- PROBLEM TO WORK ON -
Exclude all pictures, then copy each of the records exactly as written.

##### DATA

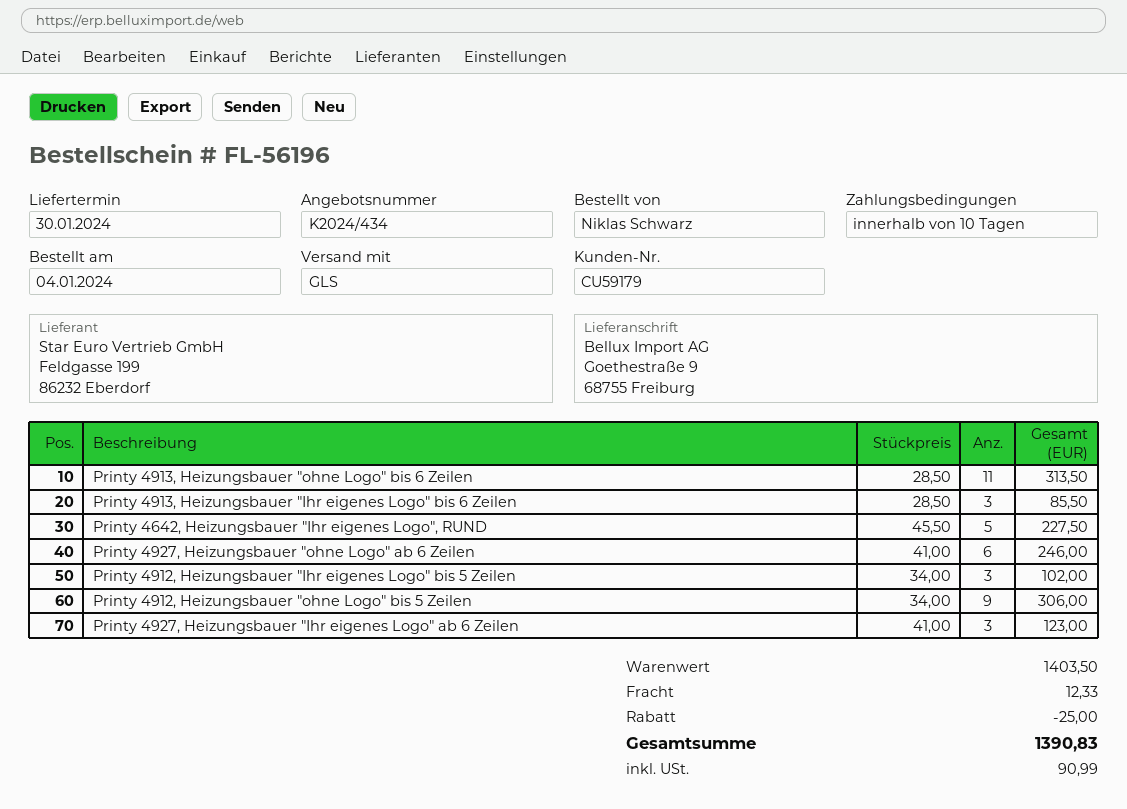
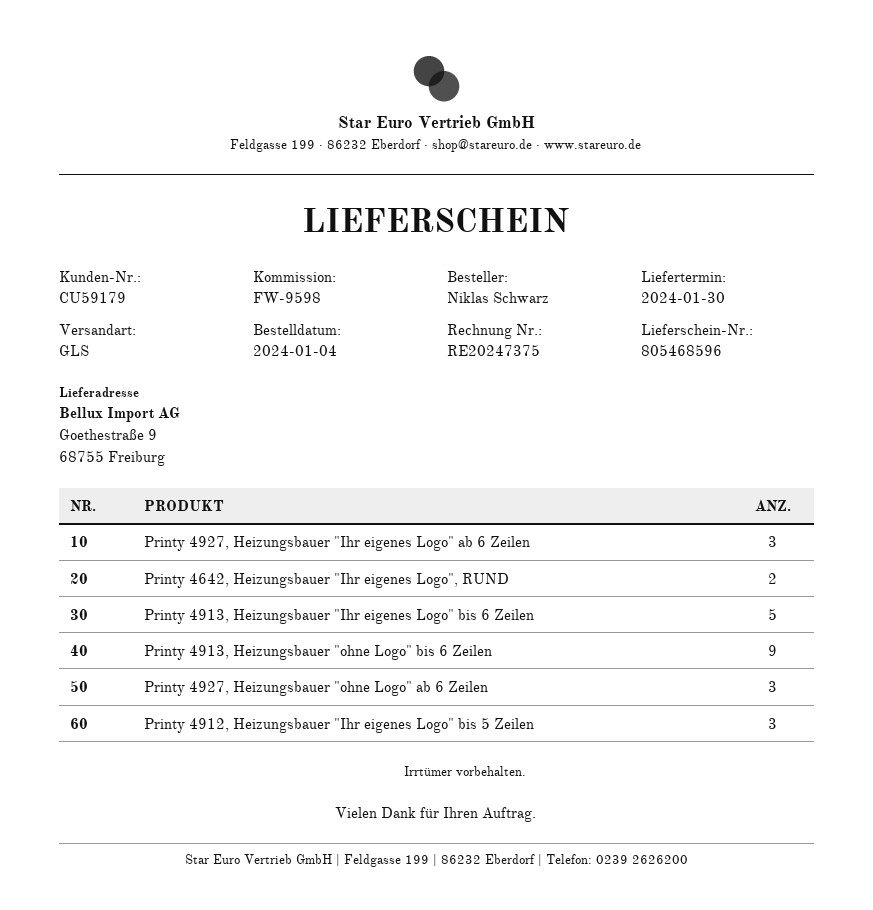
Printy 4913, Heizungsbauer "ohne Logo" bis 6 Zeilen: 11 -> 9
Printy 4913, Heizungsbauer "Ihr eigenes Logo" bis 6 Zeilen: 3 -> 5
Printy 4642, Heizungsbauer "Ihr eigenes Logo", RUND: 5 -> 2
Printy 4927, Heizungsbauer "ohne Logo" ab 6 Zeilen: 6 -> 3
Printy 4912, Heizungsbauer "ohne Logo" bis 5 Zeilen: 9 -> none

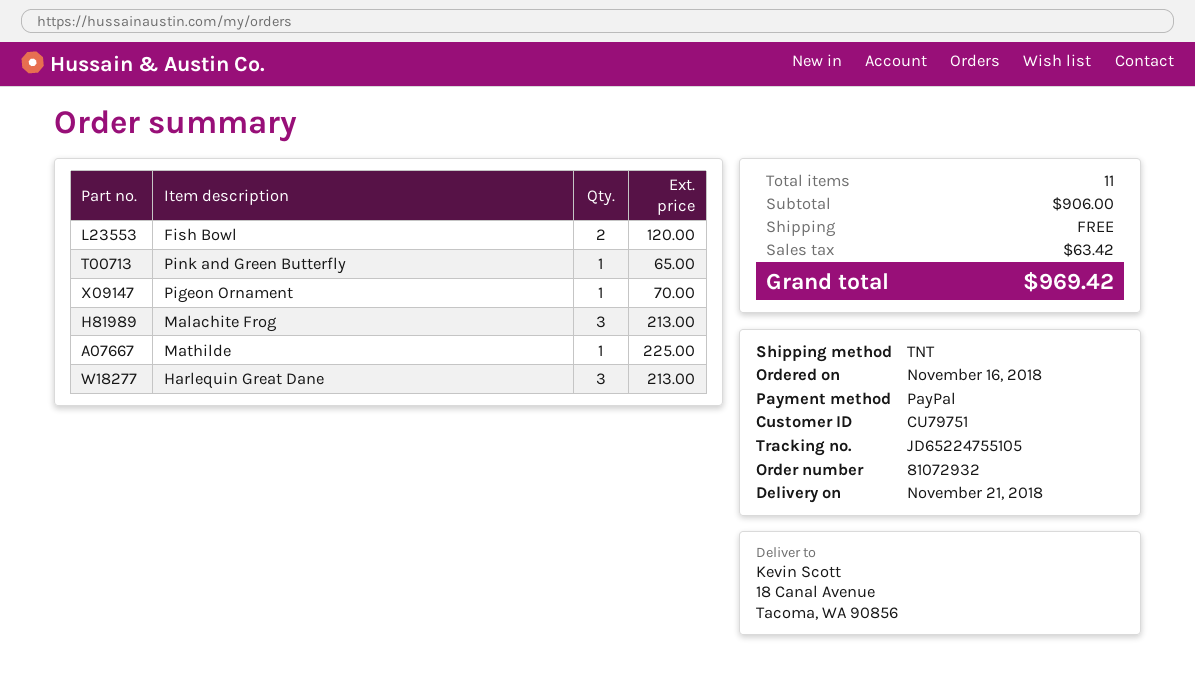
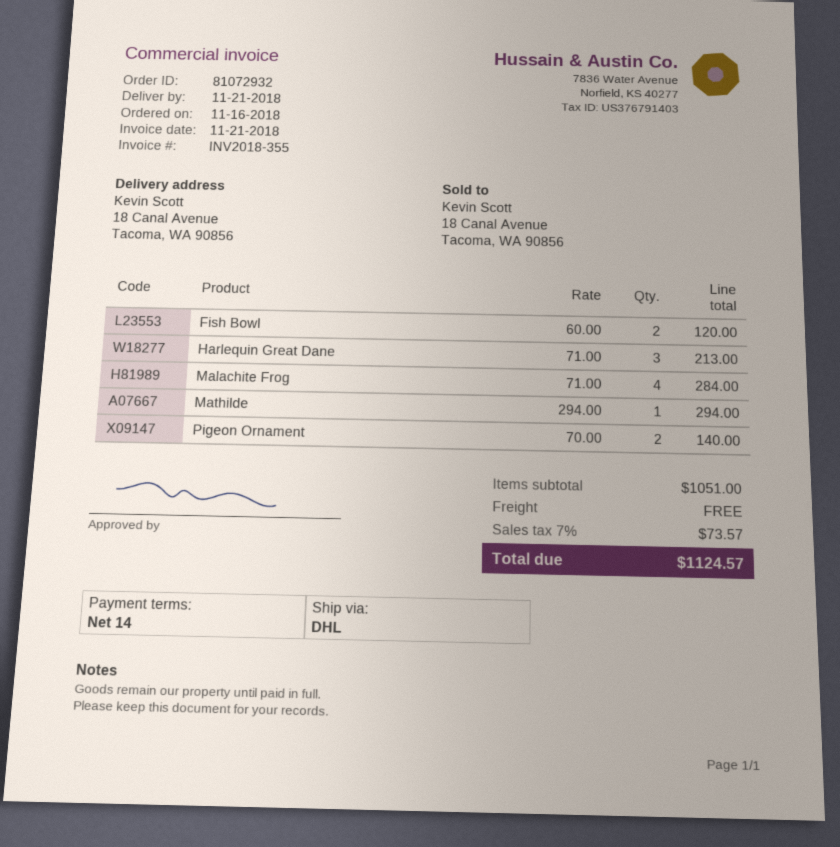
shipping method: TNT -> DHL
Pink and Green Butterfly: 1 for 65.00 -> none
Pigeon Ornament: 1 for 70.00 -> 2 for 140.00
Malachite Frog: 3 for 213.00 -> 4 for 284.00
Mathilde: 1 for 225.00 -> 1 for 294.00
subtotal: 906.00 -> 1051.00
tax: 63.42 -> 73.57
total: 969.42 -> 1124.57

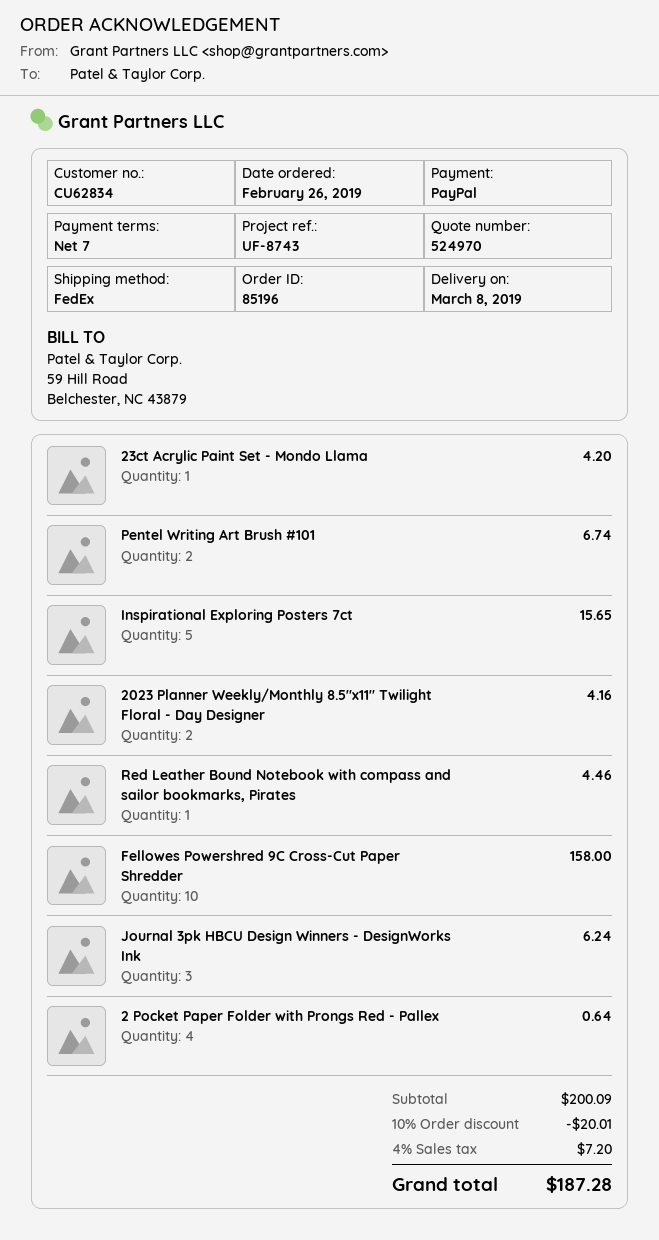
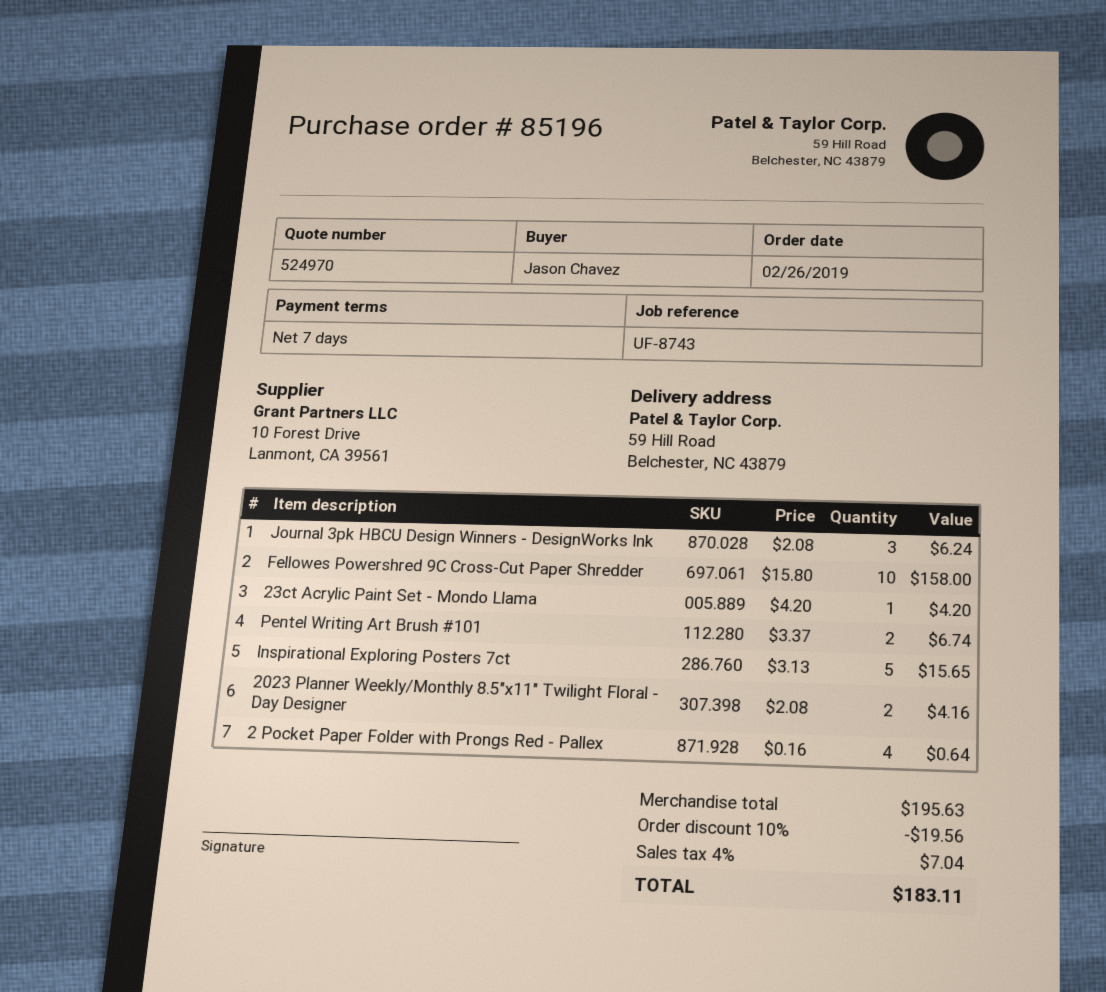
Red Leather Bound Notebook with compass and sailor bookmarks, Pirates: 1 for 4.46 -> none
subtotal: 200.09 -> 195.63
discount: 10% = 20.01 -> 10% = 19.56
tax: 4% = 7.20 -> 4% = 7.04
total: 187.28 -> 183.11

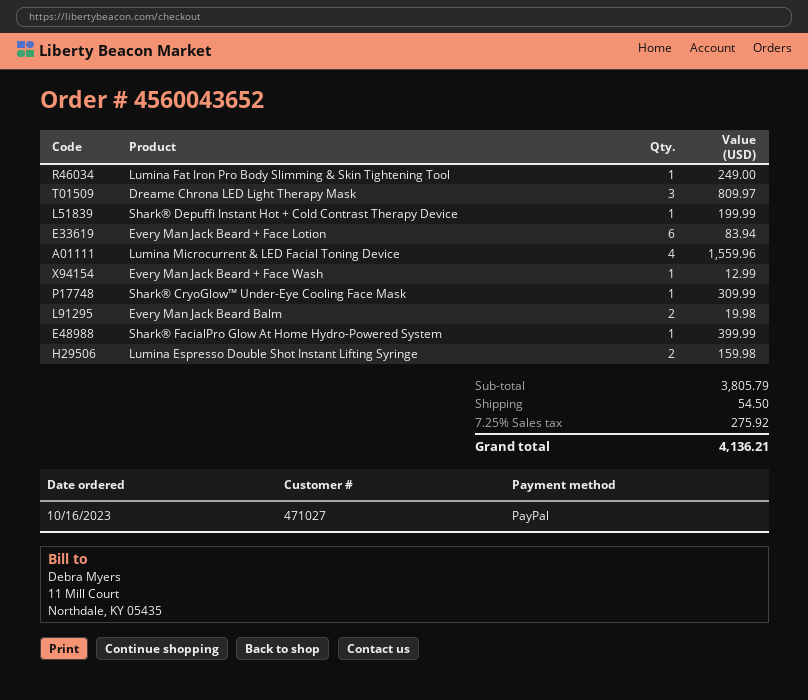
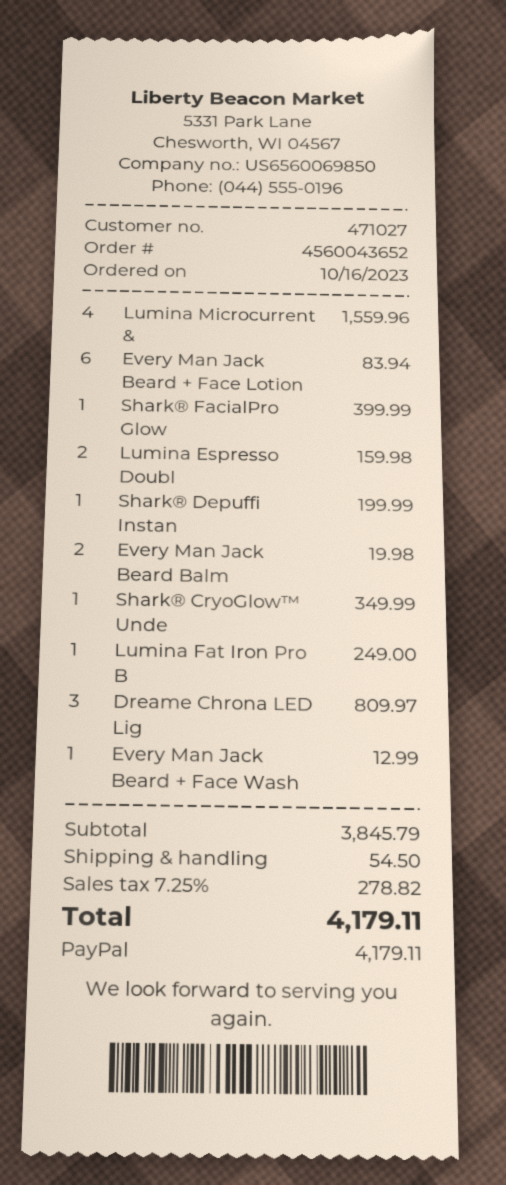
Shark® CryoGlow™ Under-Eye Cooling Face Mask: 1 for 309.99 -> 1 for 349.99
subtotal: 3805.79 -> 3845.79
tax: 7.25% = 275.92 -> 7.25% = 278.82
total: 4136.21 -> 4179.11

##########

- RESULT FOR THIS EXERCISE -
Printy 4913, Heizungsbauer "ohne Logo" bis 6 Zeilen: 11 -> 9
Printy 4913, Heizungsbauer "Ihr eigenes Logo" bis 6 Zeilen: 3 -> 5
Printy 4642, Heizungsbauer "Ihr eigenes Logo", RUND: 5 -> 2
Printy 4927, Heizungsbauer "ohne Logo" ab 6 Zeilen: 6 -> 3
Printy 4912, Heizungsbauer "ohne Logo" bis 5 Zeilen: 9 -> none

shipping method: TNT -> DHL
Pink and Green Butterfly: 1 for 65.00 -> none
Pigeon Ornament: 1 for 70.00 -> 2 for 140.00
Malachite Frog: 3 for 213.00 -> 4 for 284.00
Mathilde: 1 for 225.00 -> 1 for 294.00
subtotal: 906.00 -> 1051.00
tax: 63.42 -> 73.57
total: 969.42 -> 1124.57

Red Leather Bound Notebook with compass and sailor bookmarks, Pirates: 1 for 4.46 -> none
subtotal: 200.09 -> 195.63
discount: 10% = 20.01 -> 10% = 19.56
tax: 4% = 7.20 -> 4% = 7.04
total: 187.28 -> 183.11

Shark® CryoGlow™ Under-Eye Cooling Face Mask: 1 for 309.99 -> 1 for 349.99
subtotal: 3805.79 -> 3845.79
tax: 7.25% = 275.92 -> 7.25% = 278.82
total: 4136.21 -> 4179.11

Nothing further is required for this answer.